In December 1967, during "Stop the Draft week" hundreds of war protestors were arrested in New York City. The National Lawyers' Guild set up the Mass Defense Committee, chaired by Kaufman, to defend them. It was the first time the Guild was to undertake direct representation of people arrested in political actions. In April 1968, when over a thousand people were arrested during the Columbia University strike, parents of students arrested helped to raise enough money to set up the Mass Defense Office. Kaufman directed the office from 1968 to 1971, supervising over 200 volunteer lawyers, law students, activists, and legal workers, and directing the defense of thousands arrested protesting for civil rights and peace.
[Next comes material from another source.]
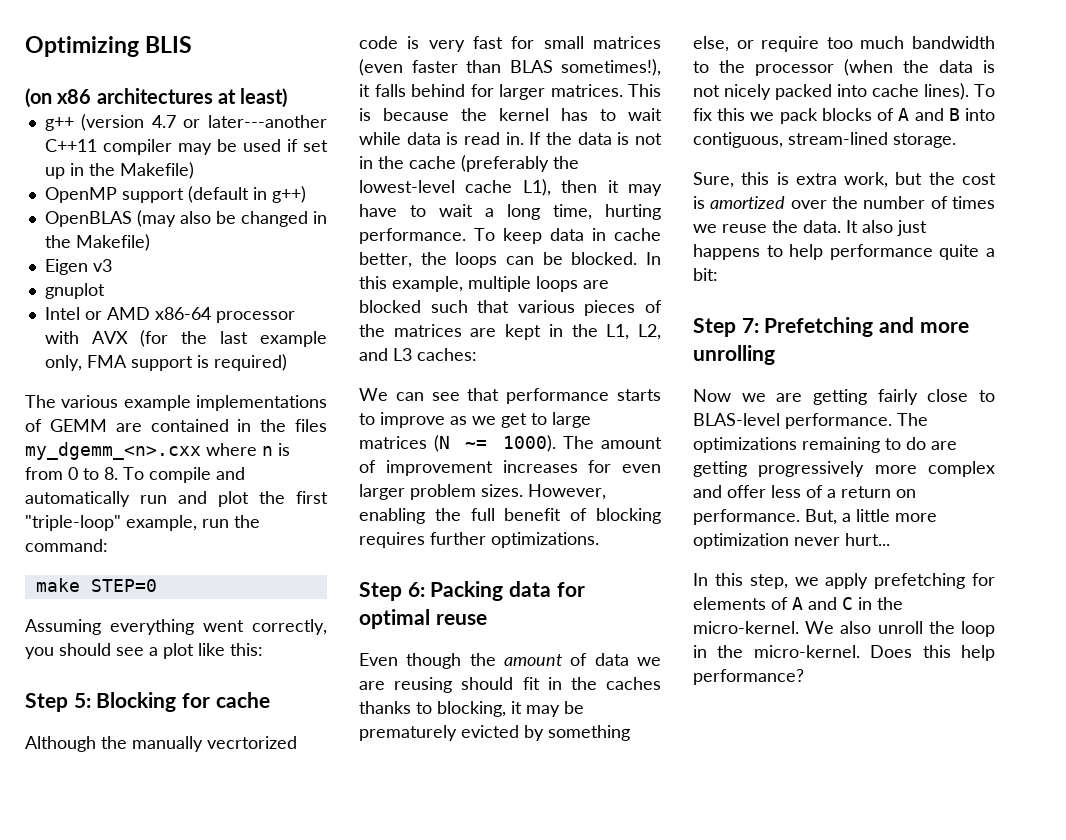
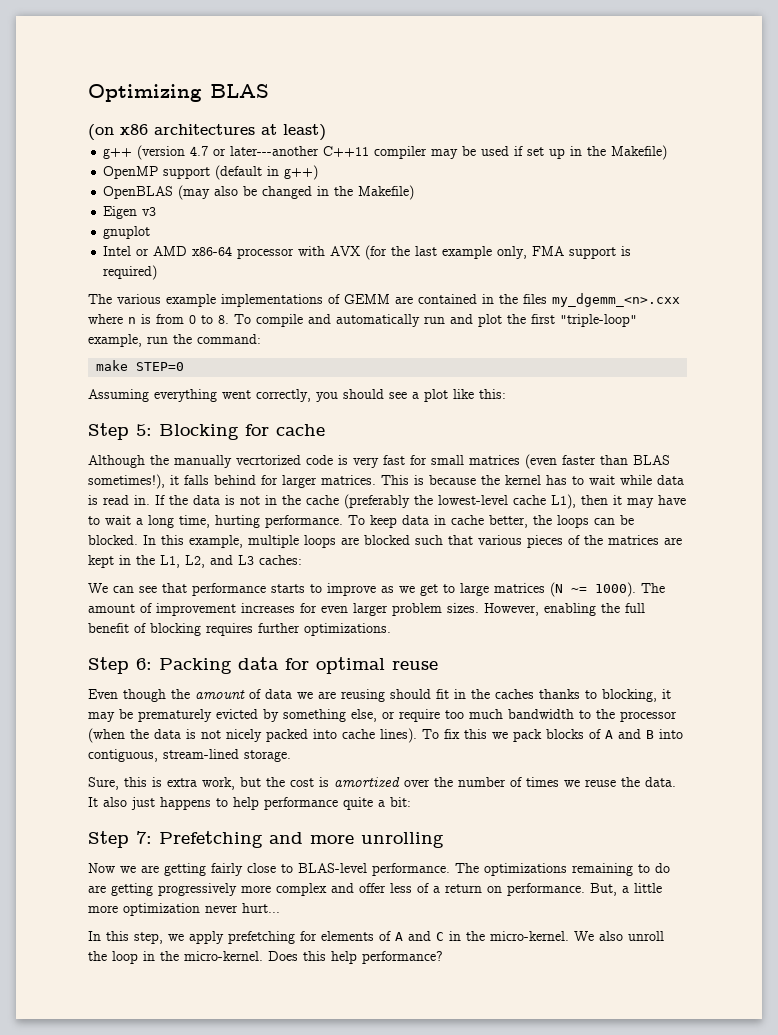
[145,36,193,53] BLIS -> [210,84,269,98] BLAS

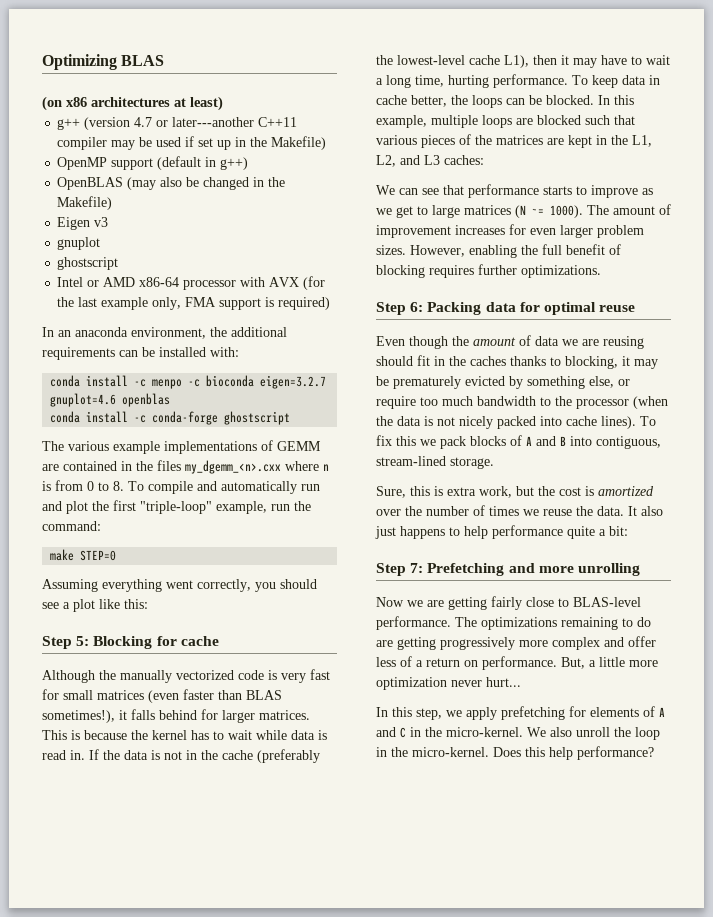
(151, 232) none -> [57,257,119,270] // ghostscript
(158, 272) none -> [42,327,287,339] [42,347,239,360] [50,375,327,389] [50,393,171,407] [50,411,291,425] // In an anaconda environment, the additional requirements can be installed with: // conda install -c menpo -c bioconda eigen=3.2.7 gnuplot=4.6 openblas // conda install -c conda-forge ghostscript
[236,455,301,465] vecrtorized -> [176,670,234,680] vectorized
== Later life and career ==
Kaufman's development of the theory of the use of the Nuremberg principles, particularly the principle of individual responsibility, was a guiding force in her defense of political activists. Over the next two decades she researched, spoke, and wrote on the subject of defending civil disobedience in the face of U.S. war crimes against peace and humanity. Kaufman was a legal advisor in the "Hickam 3" case of anti-Vietnam War protestors in Hawaii in 1972. From 1977 to 1983, she testified in a series of civil disobedience cases in defense of protestors of the Trident nuclear submarine based in Bangor, Washington, and she participated in several international tribunals from 1967 to 1984, investigating U.S. involvement in Southeast Asia; the use of atomic weapons against Japan; and the nuclear arms race.

In 1972, Kaufman was hired as a visiting professor to direct the Undergraduate Legal Studies Program at Antioch College in Yellow Springs, Ohio. She taught courses in McCarthyism; labor law; Nuremberg and international law; racism and the law; and political trials of the 20th Century. After leaving Antioch, Kaufman was hired as a Visiting Professor of Law at Hampshire College in Amherst, Massachusetts, from 1975 to 1976 and she delivered the Commencement Address there in 1976.

Kaufman retired from legal casework by 1980, but continued to speak and write on issues such as peace and nuclear disarmament, civil rights, and political freedom. She died in New York City in 1995.

"Mary Kaufman donated her papers to the Sophia Smith Collection at Smith College in 1995. Additional papers were given by her son, Michael Kaufman, after her death. The bulk of the papers date from 1946 to 1986 and focus on Kaufman's professional life."

==Writings==
- Kaufman, M.M., 1968. The Individual's Duty under the Law of Nurnberg: The Effect of Knowledge on Justiciability. Guild Prac., 27, p.15.
- Kaufman, M.M., 1966. Judgment at Nurnberg-An Appraisal of Its Significance on Its Twentieth Anniversary. Guild Prac., 25, p.66.
- Kaufman, M.M., 1983. Statements, Declarations, and Agreements Leading to the War Crimes Trials at Nurnberg, Germany, and Relevant Documents. Guild Prac., 40, p.84.